Pretoria, South Africa - U.S. Secretary of State Antony Blinken gave a speech on the key U.S. strategy for sub-Saharan Africa at the University of Pretoria on Monday, on the first leg of his Africa trip.
Blinken stressed the value of democracy and the threats to it in his address, saying Africa was an "equal partner" that the U.S. wanted to work with and would not "dictate to."
"By 2050, 1 in 4 people on the planet we share will be African. They will shape the destiny, not only of this continent, but of the world,' he said.
Blinken spoke about the blow the pandemic has dealt to Africa and economies on the continent, as well as food insecurity he said had been deepened by Russia's invasion of Ukraine.
He also addressed a wide range of issues, including conflict prevention, misinformation online, science and technology, as well as climate change and clean energy.

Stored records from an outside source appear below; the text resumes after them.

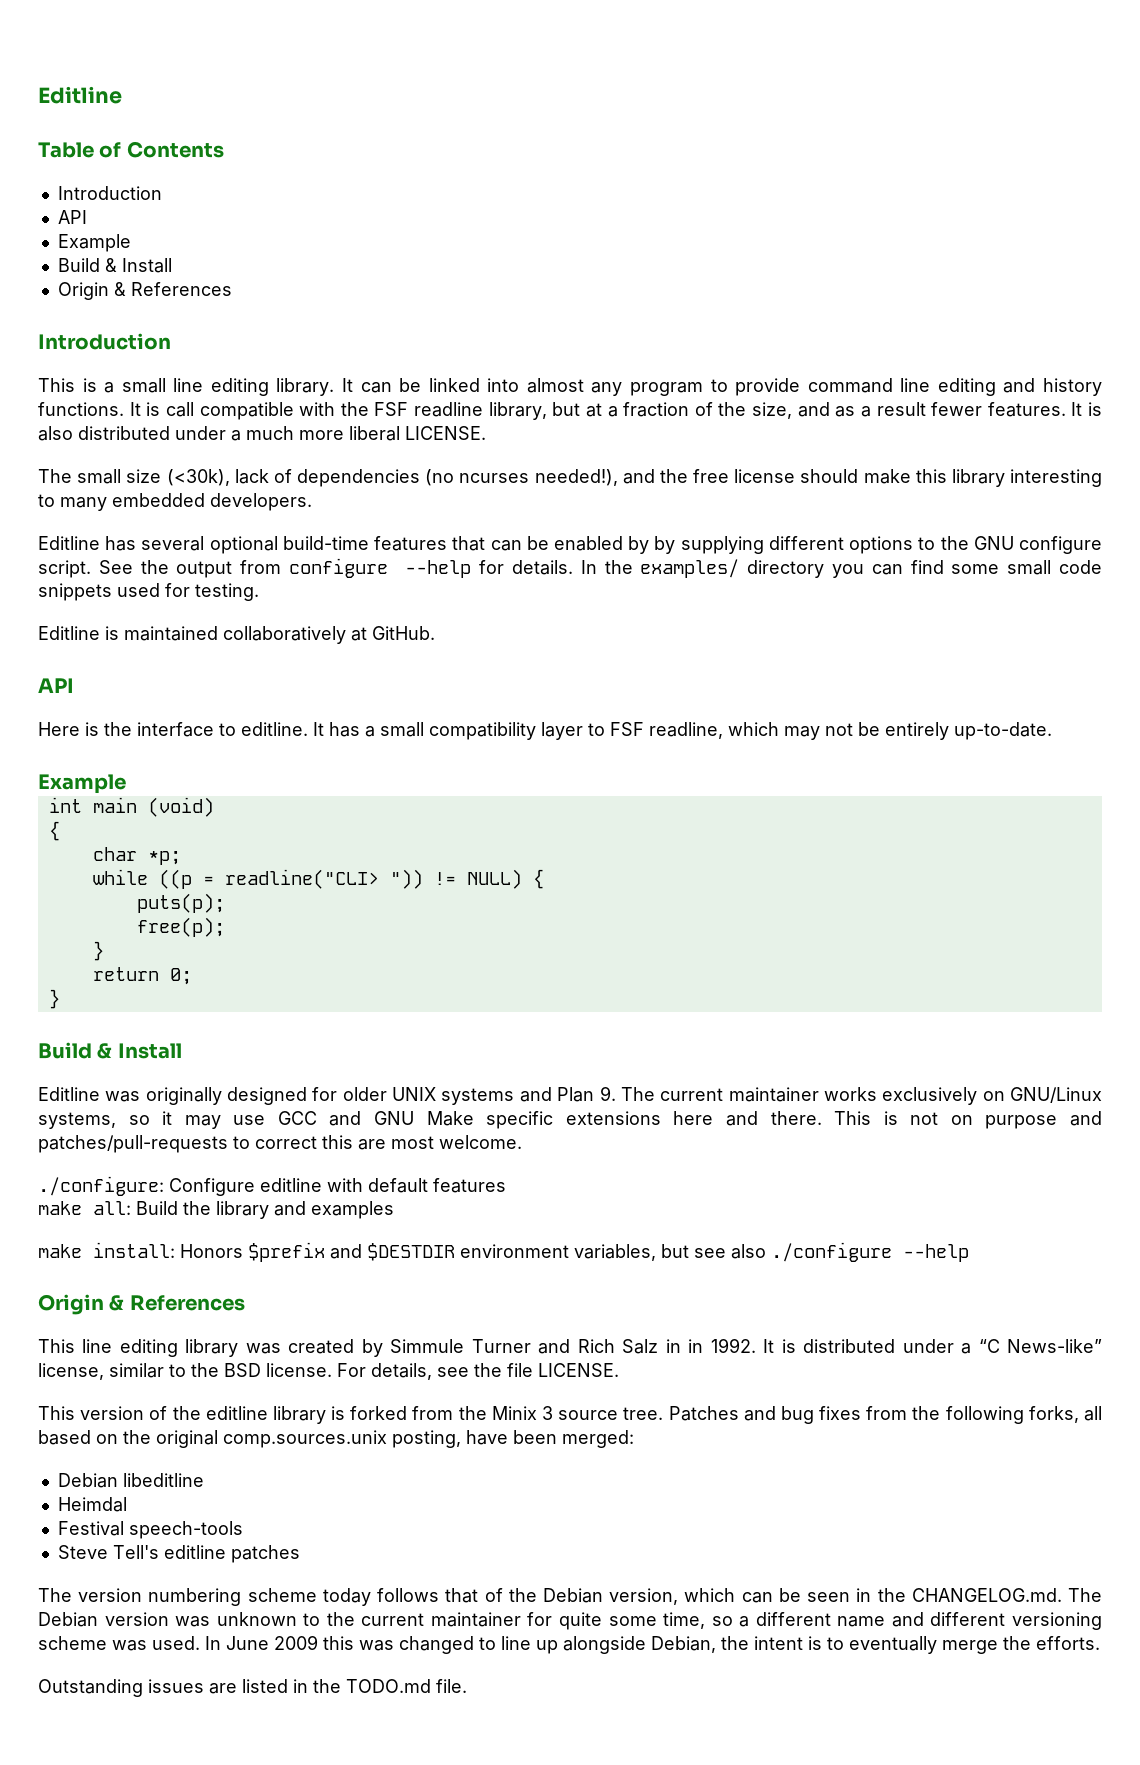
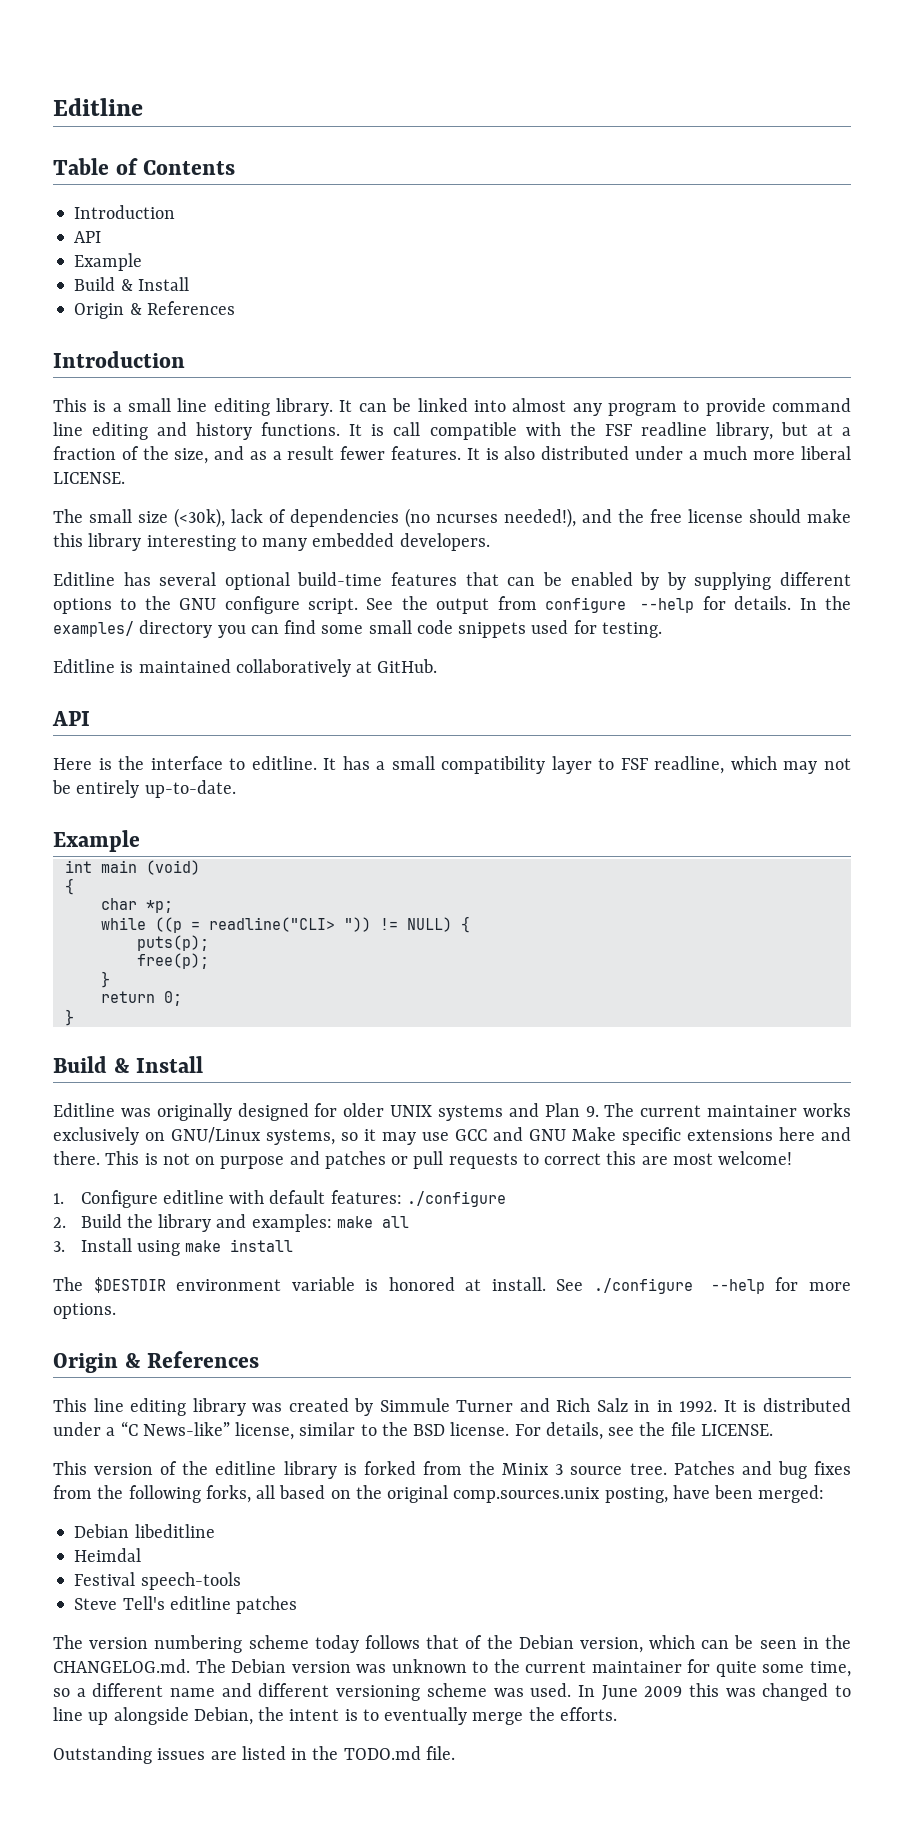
[38,1135,228,1153] patches/pull-requests -> [324,1151,518,1169] patches or pull requests
[439,1135,522,1149] [38,1176,164,1196] welcome. // ./configure: -> [718,1151,793,1165] [53,1193,64,1204] welcome! // 1.
[433,1178,506,1193] [38,1201,131,1215] features // make all: -> [330,1190,506,1207] [53,1217,66,1228] features: ./configure // 2.
[311,1201,394,1219] [38,1242,766,1262] examples // make install: Honors $prefix and $DESTDIR environment variables, but see also -> [251,1214,409,1232] [53,1238,294,1256] [53,1277,584,1293] examples: make all // 3. Install using make install // The $DESTDIR environment variable is honored at install. See
(969, 1253) none -> [775,1277,852,1291] [53,1303,116,1319] for more options.

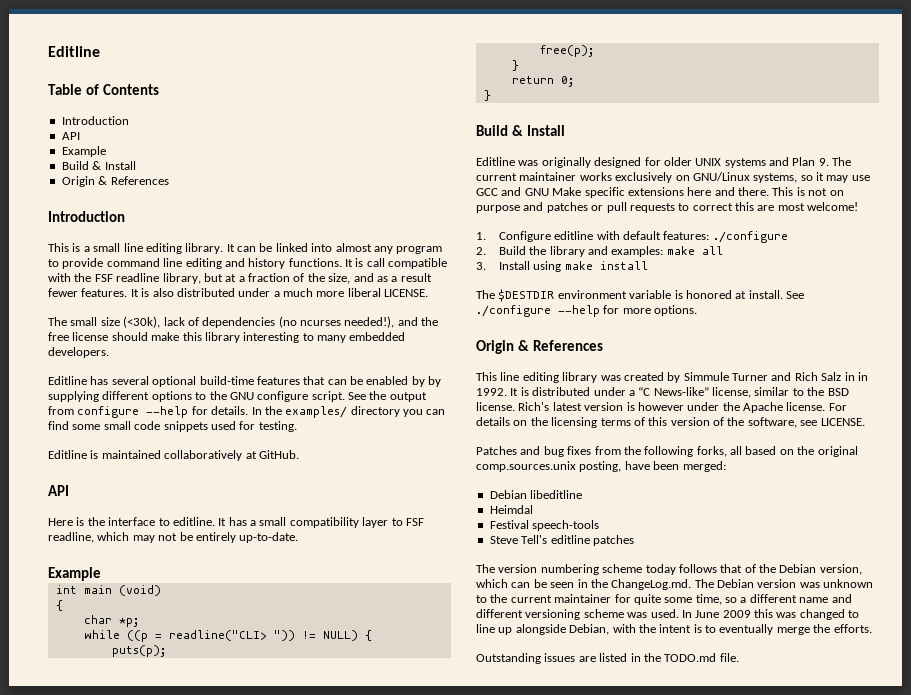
[514,1422,773,1440] [53,1461,667,1479] For details, see the file LICENSE. // This version of the editline library is forked from the Minix 3 source tree. -> [518,402,847,413] [476,417,865,428] Rich's latest version is however under the Apache license. For details on the licensing terms of this version of the software, see LICENSE. //
[53,1659,190,1673] CHANGELOG.md. -> [611,579,692,590] ChangeLog.md.
(253, 1716) none -> [612,624,636,633] with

VOA spoke to several South African students, asking their thoughts on the address by America's top diplomat.
Zaphesheya Dlamini, who has just finished a master's degree in political science, was skeptical.
"Listen - every single foreign policy, every single national interest, is always going to be their national interest. It's not ours, we know that. But then don't try and present it like it's a shared interest,' Dlamini said.
She also thought Blinken didn't address how U.S. domestic politics influence the rest of the world. She referenced the overturning of the U.S. landmark case Roe v. Wade, which protected a woman's right to an abortion, and the Global Gag Rule, which prohibits foreign nongovernmental organizations that receive U.S. funding from providing legal abortion services or referrals, as examples of things she thought he should have spoken about.
International relations student Billy Botshabelo Manama, 22, said Blinken's speech heavily promoted good governance, which he acknowledged had sometimes been a problem on the continent.
"Look - a lot has been mentioned on democracy, rightfully so, looking at the history of Africa,' Manama said.
Manama added that he believed that like the U.S., South Africa also stood for equality and human rights.